Data listing Block Start
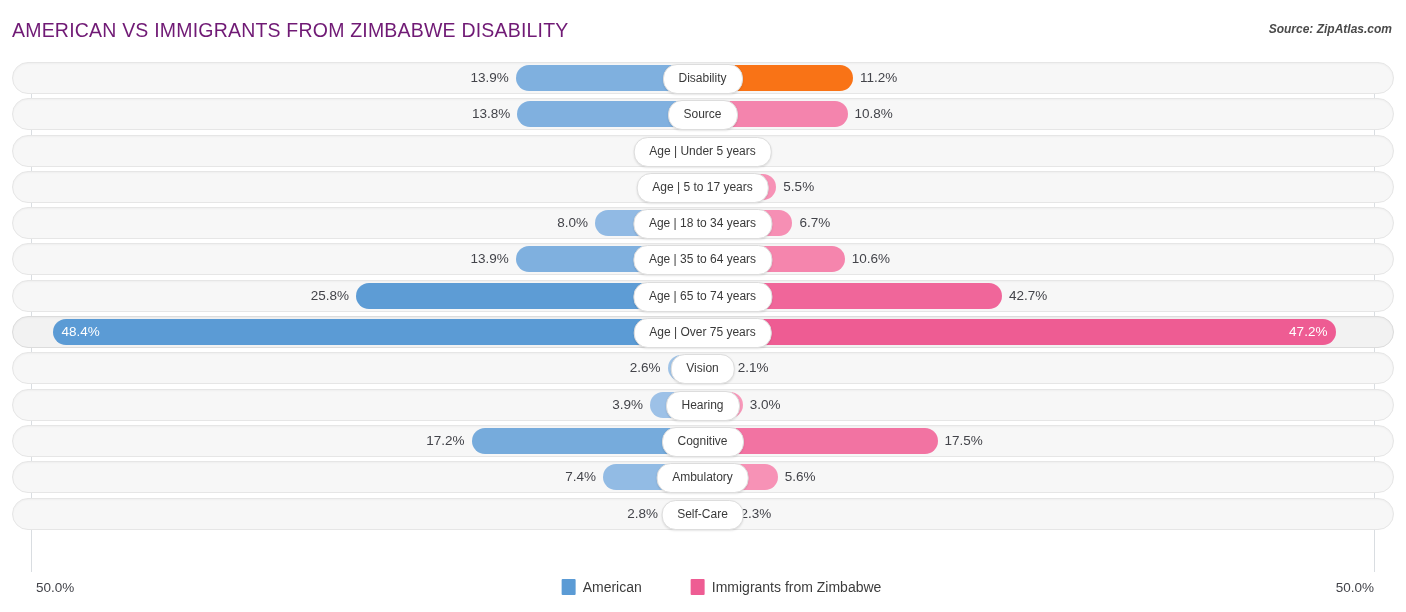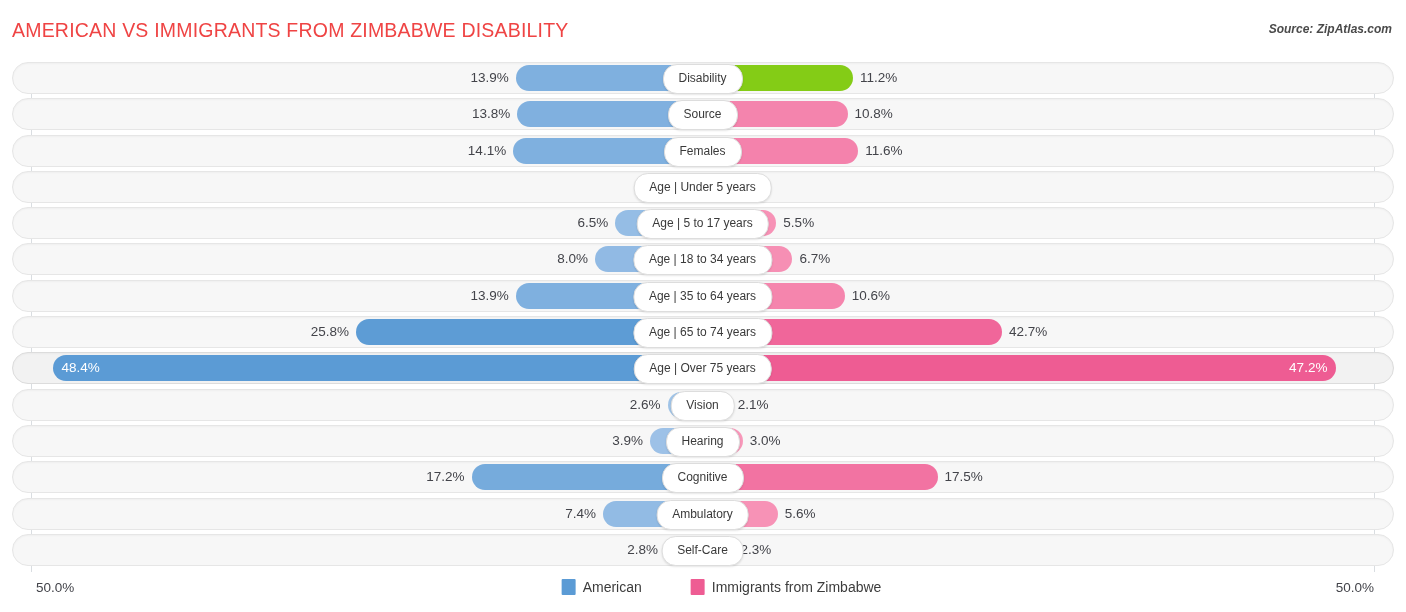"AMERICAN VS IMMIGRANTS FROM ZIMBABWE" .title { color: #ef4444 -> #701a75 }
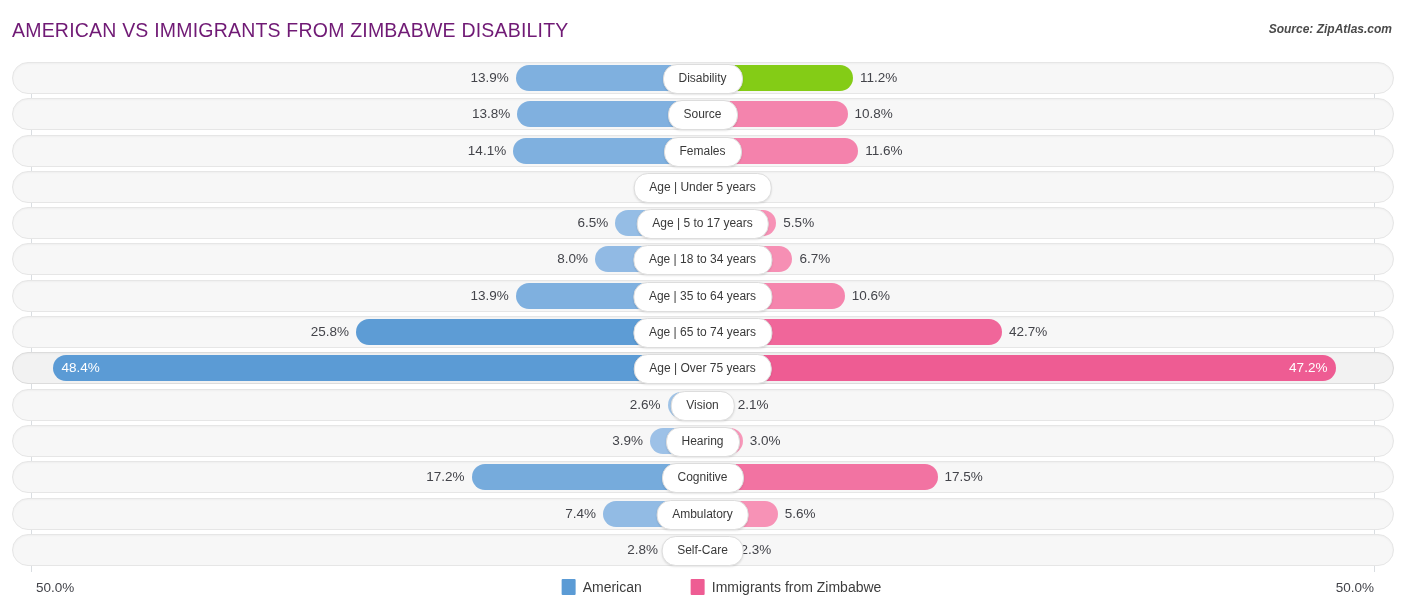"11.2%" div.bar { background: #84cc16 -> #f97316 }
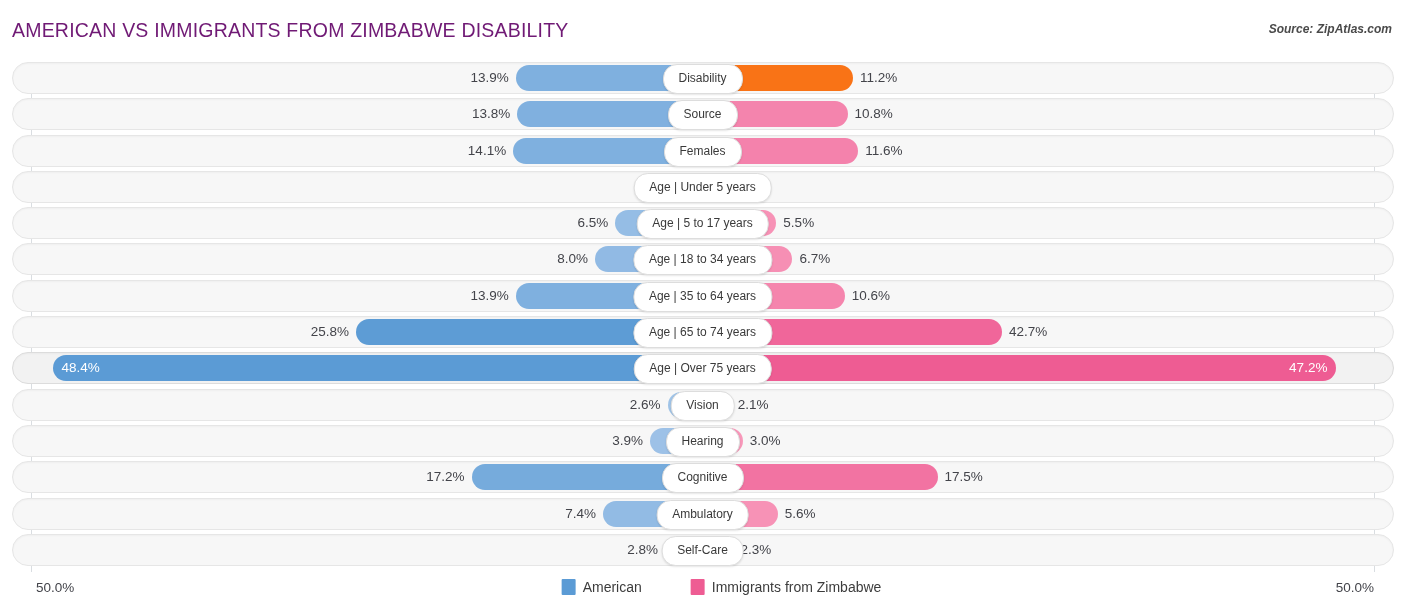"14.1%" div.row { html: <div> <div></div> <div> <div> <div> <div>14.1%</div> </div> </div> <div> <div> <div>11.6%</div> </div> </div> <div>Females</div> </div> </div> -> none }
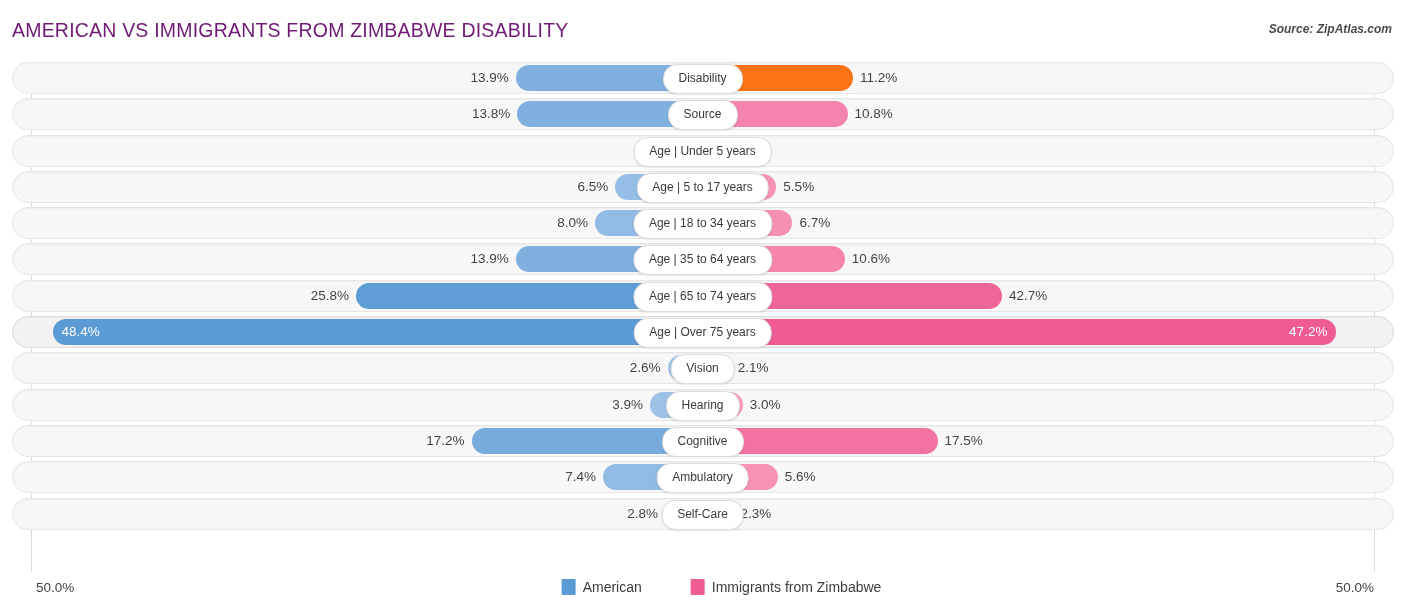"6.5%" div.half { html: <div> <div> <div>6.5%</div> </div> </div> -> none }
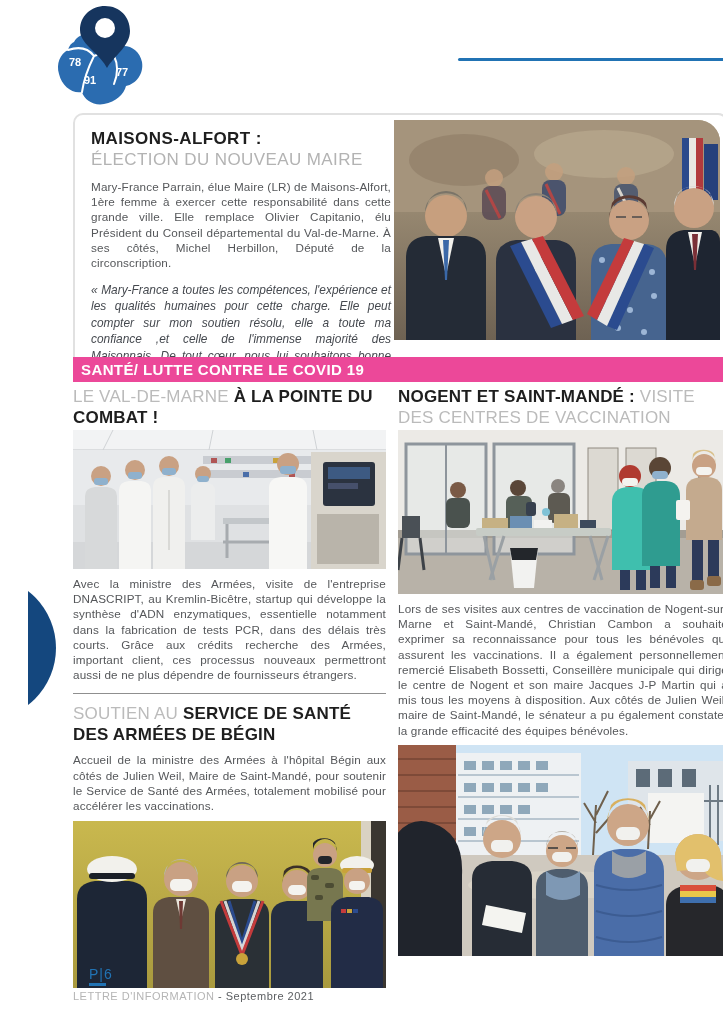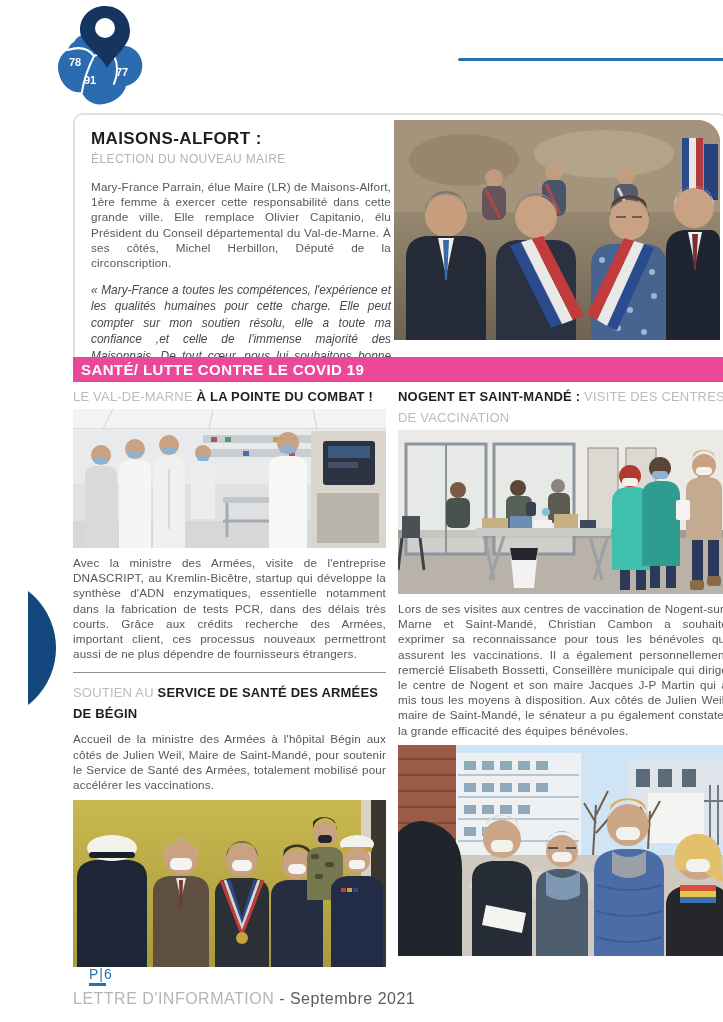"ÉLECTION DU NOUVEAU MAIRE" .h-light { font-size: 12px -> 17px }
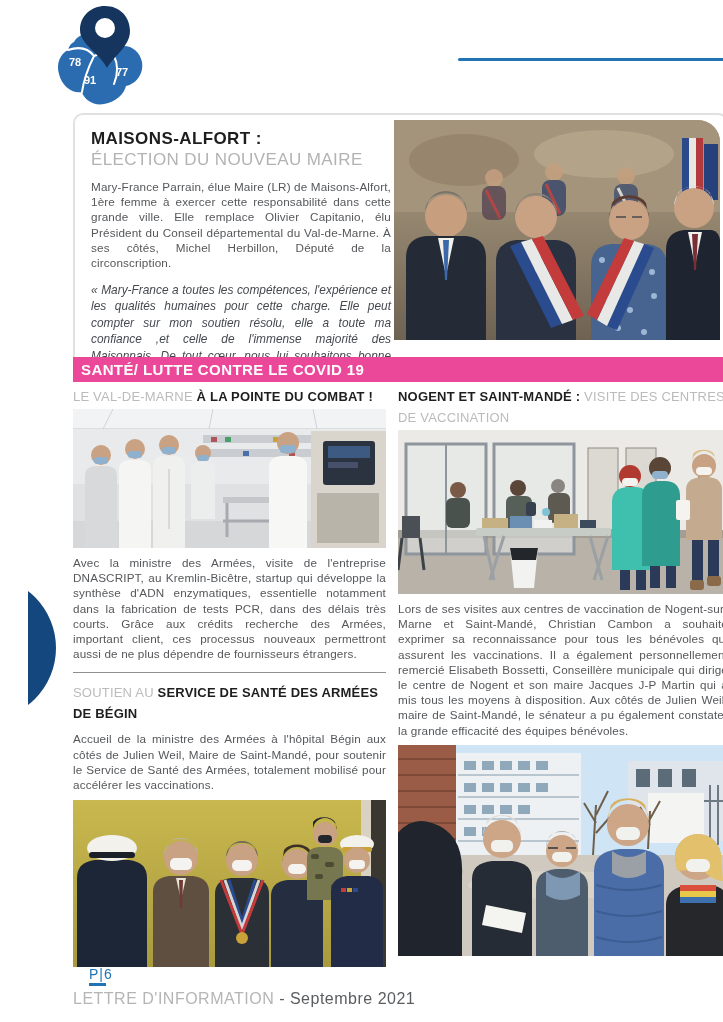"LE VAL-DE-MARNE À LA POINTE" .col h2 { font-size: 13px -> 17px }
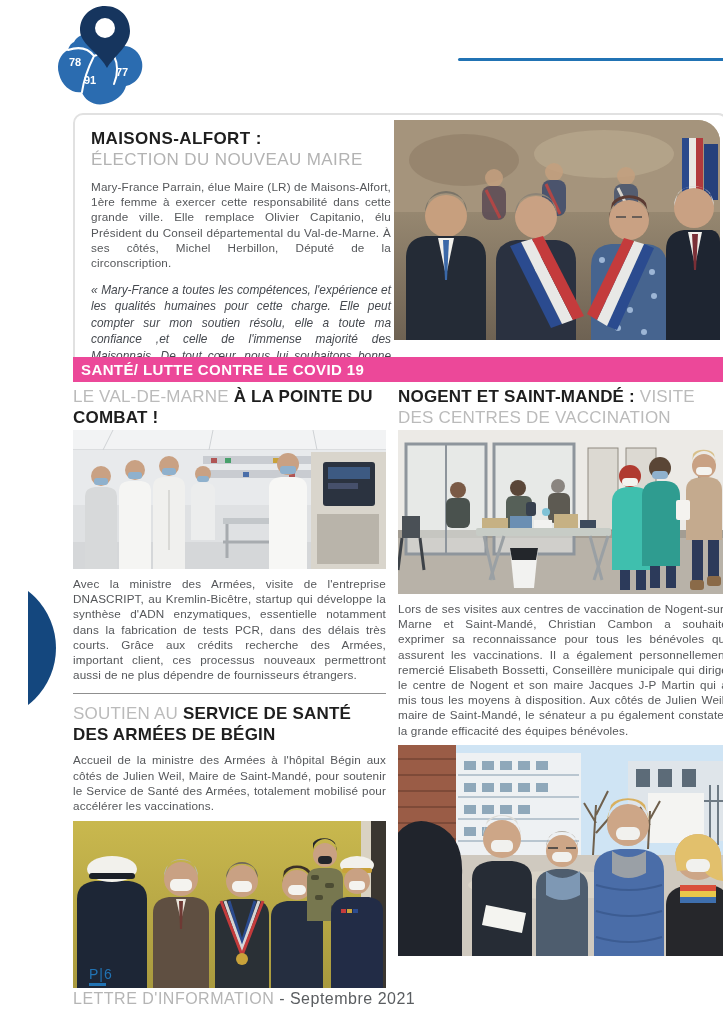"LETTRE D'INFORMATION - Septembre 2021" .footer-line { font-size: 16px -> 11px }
Data listing Block End
# Exercise objective:
The expected output is every entry, retyped exactly, with all pictures removed.

# Answer to the problem:
"AMERICAN VS IMMIGRANTS FROM ZIMBABWE" .title { color: #ef4444 -> #701a75 }
"11.2%" div.bar { background: #84cc16 -> #f97316 }
"14.1%" div.row { html: <div> <div></div> <div> <div> <div> <div>14.1%</div> </div> </div> <div> <div> <div>11.6%</div> </div> </div> <div>Females</div> </div> </div> -> none }
"6.5%" div.half { html: <div> <div> <div>6.5%</div> </div> </div> -> none }
"ÉLECTION DU NOUVEAU MAIRE" .h-light { font-size: 12px -> 17px }
"LE VAL-DE-MARNE À LA POINTE" .col h2 { font-size: 13px -> 17px }
"LETTRE D'INFORMATION - Septembre 2021" .footer-line { font-size: 16px -> 11px }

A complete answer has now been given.